Conference contribution
Authors Jörgen Winkel
Kasper Edwards
Caroline Jarebrant
Birna D Birgisdóttir
Jan Johansson Hanse
Sigrun Gunnarsdóttir
Ulrika Harlin
Kerstin Ulin
Published in Abstract book of the 10th NOVO symposium, Reykjavík, 10 – 11 November, 2016. s. 33
ISBN 978-9935-9265-5-5
Publication year 2016
Published at University of Gothenburg Centre for person-centred care (GPCC)
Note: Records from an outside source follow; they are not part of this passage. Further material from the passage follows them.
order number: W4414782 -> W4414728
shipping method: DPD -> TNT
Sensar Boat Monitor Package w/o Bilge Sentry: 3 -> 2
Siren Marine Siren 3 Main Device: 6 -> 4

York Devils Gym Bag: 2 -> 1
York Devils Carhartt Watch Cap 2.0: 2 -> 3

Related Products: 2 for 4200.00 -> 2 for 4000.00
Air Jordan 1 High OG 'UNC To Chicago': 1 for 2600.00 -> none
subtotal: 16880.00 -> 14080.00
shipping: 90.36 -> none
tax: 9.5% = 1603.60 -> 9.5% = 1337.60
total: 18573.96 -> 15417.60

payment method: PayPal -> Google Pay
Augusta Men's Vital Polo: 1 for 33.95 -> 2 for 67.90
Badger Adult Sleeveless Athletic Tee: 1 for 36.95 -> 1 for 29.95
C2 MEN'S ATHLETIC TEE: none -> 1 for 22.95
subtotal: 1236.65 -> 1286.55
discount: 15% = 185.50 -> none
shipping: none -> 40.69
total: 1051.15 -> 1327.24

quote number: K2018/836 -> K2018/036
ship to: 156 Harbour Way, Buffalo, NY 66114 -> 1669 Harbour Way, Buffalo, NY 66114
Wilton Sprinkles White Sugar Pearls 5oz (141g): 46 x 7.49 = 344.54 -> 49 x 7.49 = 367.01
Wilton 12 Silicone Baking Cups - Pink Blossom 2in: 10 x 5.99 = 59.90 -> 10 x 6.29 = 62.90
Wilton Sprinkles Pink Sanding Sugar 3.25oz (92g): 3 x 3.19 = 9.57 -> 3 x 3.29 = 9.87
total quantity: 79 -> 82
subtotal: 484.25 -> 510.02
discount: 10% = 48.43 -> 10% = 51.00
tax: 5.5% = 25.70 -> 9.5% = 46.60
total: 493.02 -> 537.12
Department of Sociology and Work Science
Department of Psychology
Language en
Keywords Effect modification, Healthcare, Intervention, Method
Subject categories Work Sciences, Applied Psychology, Public Health, Global Health, Social Medicine and Epidemiology, Production Engineering, Human Work Science and Ergonomics


Introduction: The impact of ergonomic interventions may be offset by other changes at the work place, primarily rationalizations. These have previously been shown to imply a dominant negative effect on health and risk factors, thus causing effect modification (Westgaard & Winkel 2011). The present paper aims to present assessment of potential effect modifiers in intervention studies at hospital wards in Denmark, Iceland and Sweden. Material and methods: The effect modifiers were assessed by a newly developed method (the EMA method; Edwards & Winkel 2016). It is a type of group interview including 3-6 participants representing all occupational groups in the investigated organization. The group is asked to write down significant changes at the workplace during the investigated period. The method also includes a semi-qualitative assessment of the potential Work Environment (WE) impact of each modifier. It aims to capture both the individual and collective account of all significant events that may have caused a significant impact in relation to the specific aim of the investigated intervention. Thirteen hospital wards went through interventions based on either the lean tool VSM (Value Stream Mapping) (6 wards) or the ErgoVSM method (Jarebrant et al, 2010) where additional focus is on ergonomic issues (7 wards). Results: In total 120 interventions were implemented. However, 322 significant modifiers were assessed to have occurred during the intervention period. Of these, 120 were assessed to imply impaired WE, 166 a positive impact, 33 no impact and 3 were not assessable. The number of significant modifier events varied between wards from 8-48, while the number of implemented interventions varied from 0-28. The semi-qualitative assessments suggested a major impact on WE due to modifiers. At seven wards the dominating impact of the modifiers was estimated to improve WE; at two wards the modifiers were estimated mainly to impair WE while four wards showed a mixture of modifiers, some estimated to improve and other to impair WE. Conclusion: Numerous effect modifiers occurred parallel to the investigated interventions. This jeopardizes any inference regarding impact of the investigated interventions on WE. The study thereby highlights the significance of considering effect modifiers in ergonomic intervention research.